Akhirnya Maura berjalan lesu dengan wajah pucat mendatangi Erlang. Ia menatap punggung pria itu yang tengah menggendong sang bayi dengan tenang. Padahal tadi jelas menolak mati-matian.
"Erlang.."
Pria itu menoleh, wajah pucatnya masih sama seperti yang tadi, bahkan bertambah pucat.
"Ibunya ketemu?"
Maura mengeling, ia berjalan mendekat. "Gak ada Lang, gak ada siapapun di toilet."
Degh..
Maura menceritakan semua yang dia alami tadi pada Erlang.

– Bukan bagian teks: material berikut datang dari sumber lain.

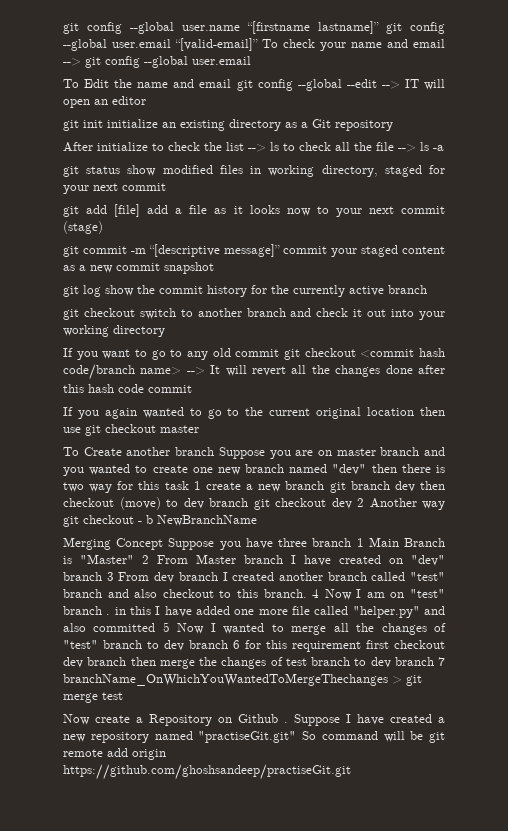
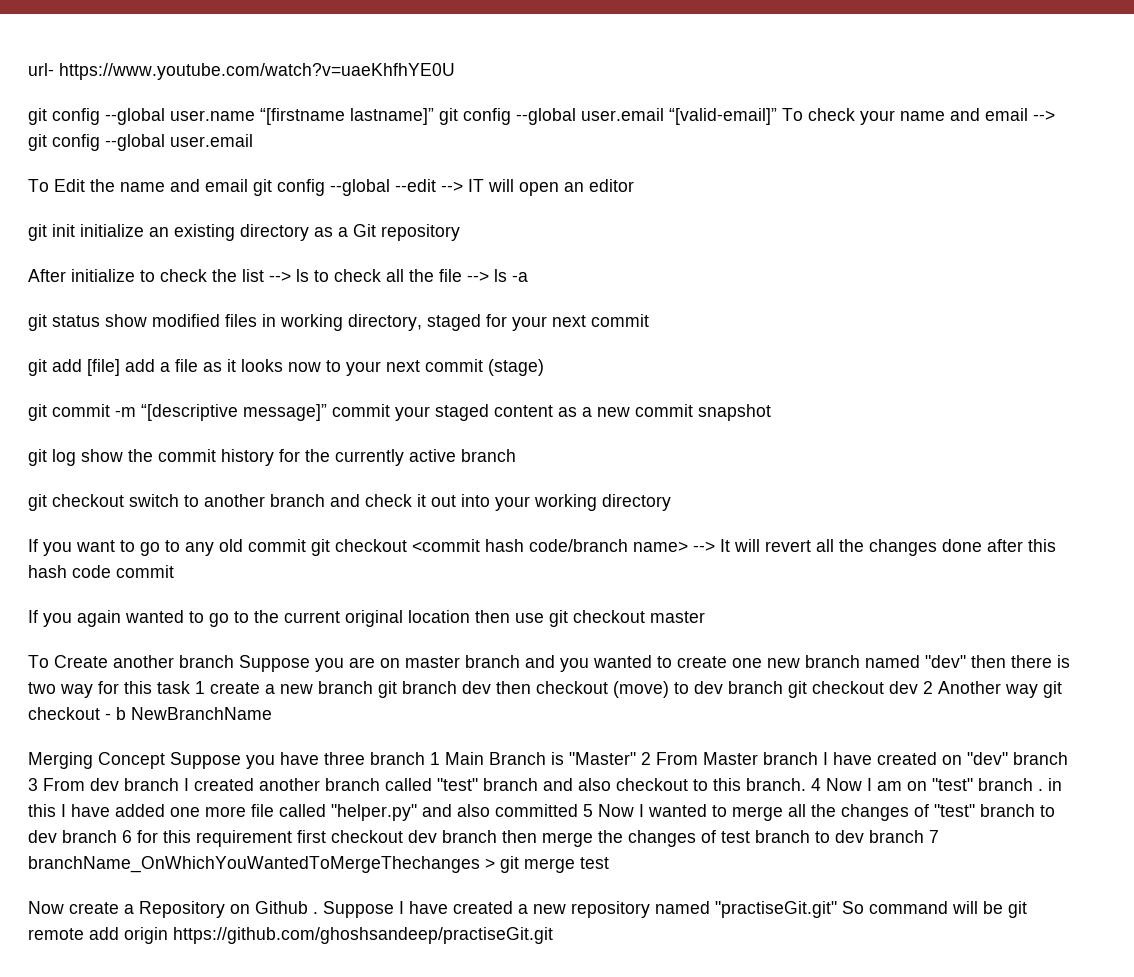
+ url- https://www.youtube.com/watch?v=uaeKhfhYE0U

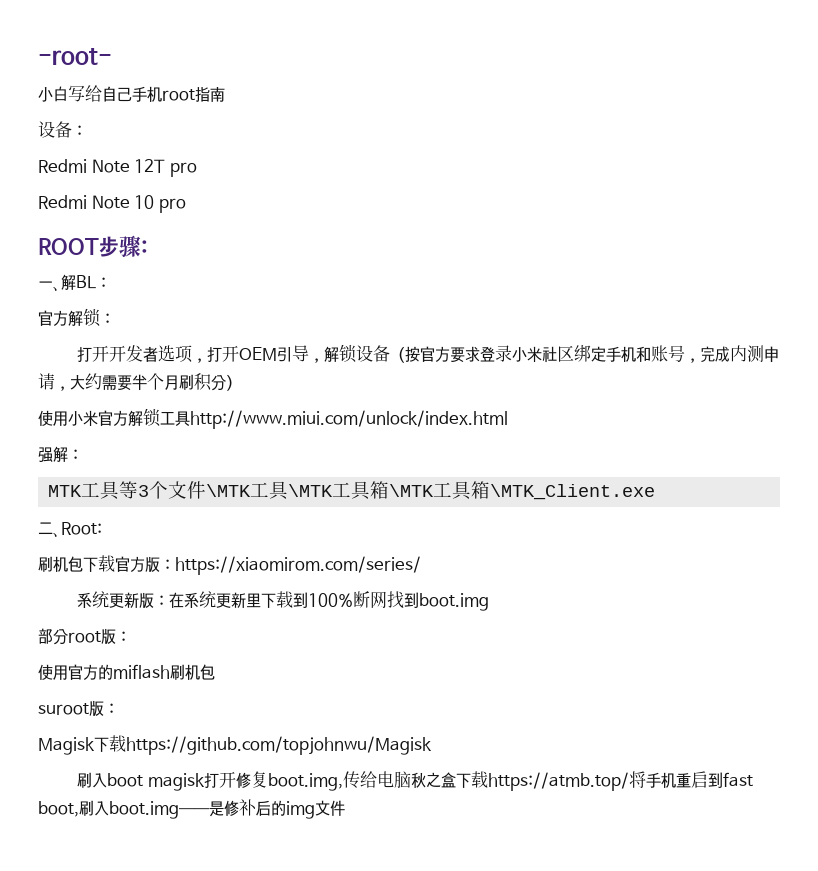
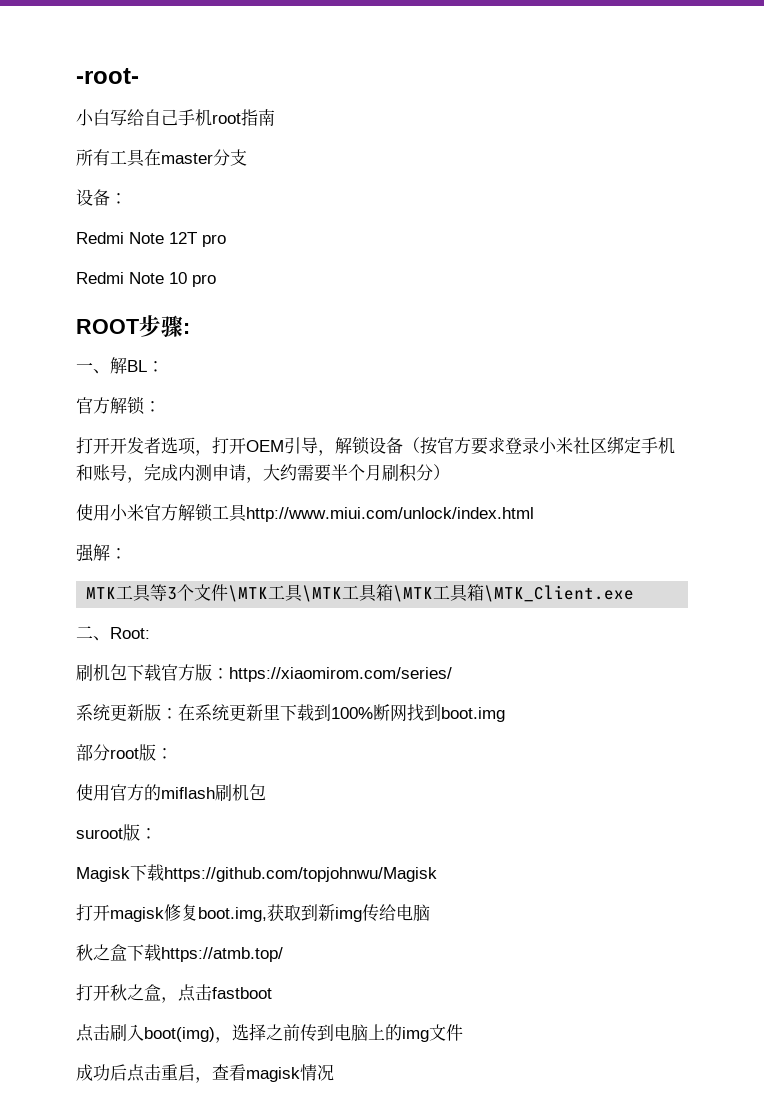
+ 所有工具在master分支
- 刷入boot magisk打开修复boot.img,传给电脑秋之盒下载https://atmb.top/将手机重启到fast boot,刷入boot.img——是修补后的img文件
+ 打开magisk修复boot.img,获取到新img传给电脑
+ 秋之盒下载https://atmb.top/
+ 打开秋之盒，点击fastboot
+ 点击刷入boot(img)，选择之前传到电脑上的img文件
+ 成功后点击重启，查看magisk情况

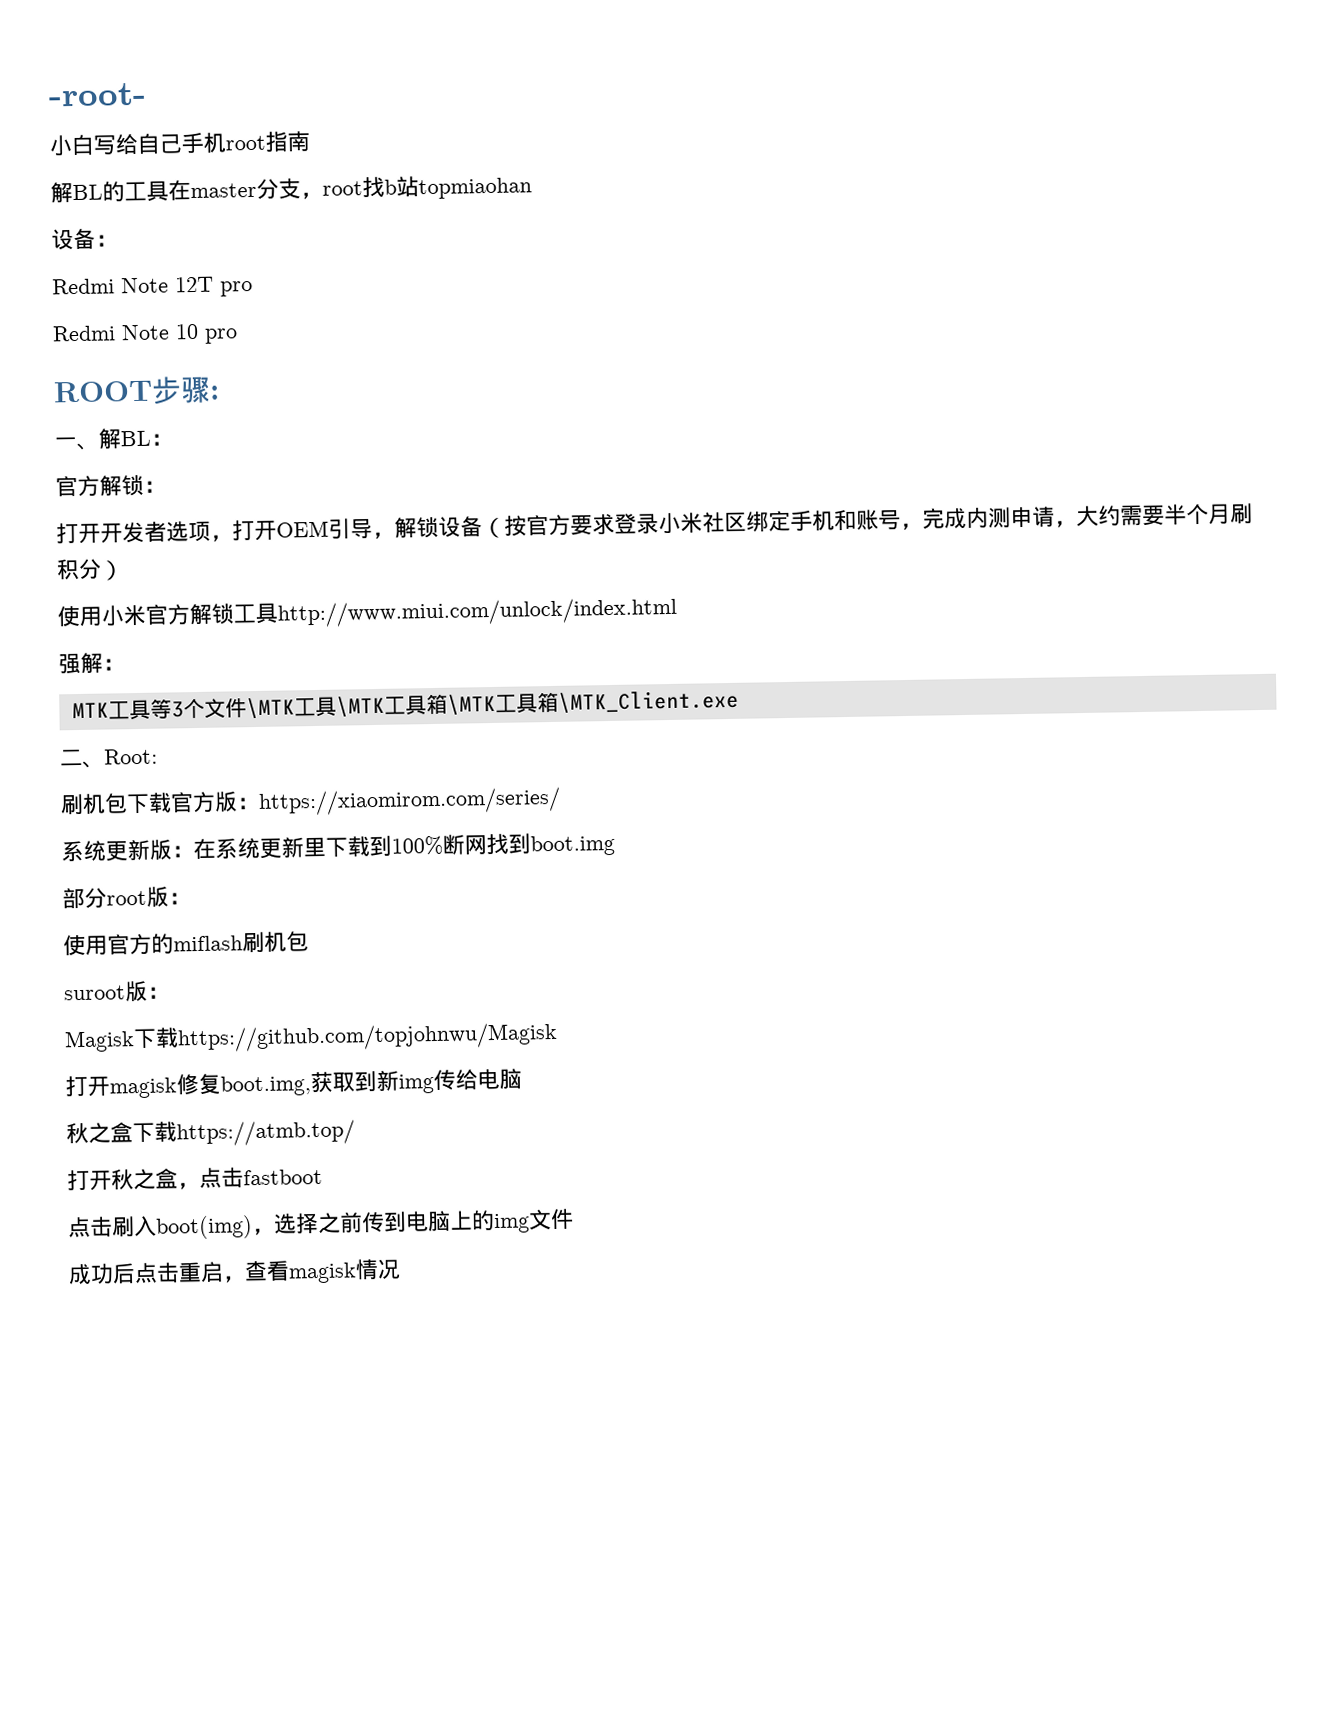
- 所有工具在master分支
+ 解BL的工具在master分支，root找b站topmiaohan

"Lo yakin dia manusia bukan?" tanya Erlang. Ia melirik bayi di dalam gendongannya dengan tatapan horor.
"Lo masih takut?"
Erlang mengeling, bukan itu masalahnya. Pria itu menghela napasa berat, menatap Maura dengan tatapan putus asa, "Err … Maura, kayanya aku punya masalah besar."
Maura mengerutkan alisnya bingung. Ia mengikuti arah pandang Erlang, tepat di bawah. Matanya melotot, ingin tertawa dan meringis seketika.
"Bayinya ngompol." Maura berseru sementara Erlang mengumpat kasar.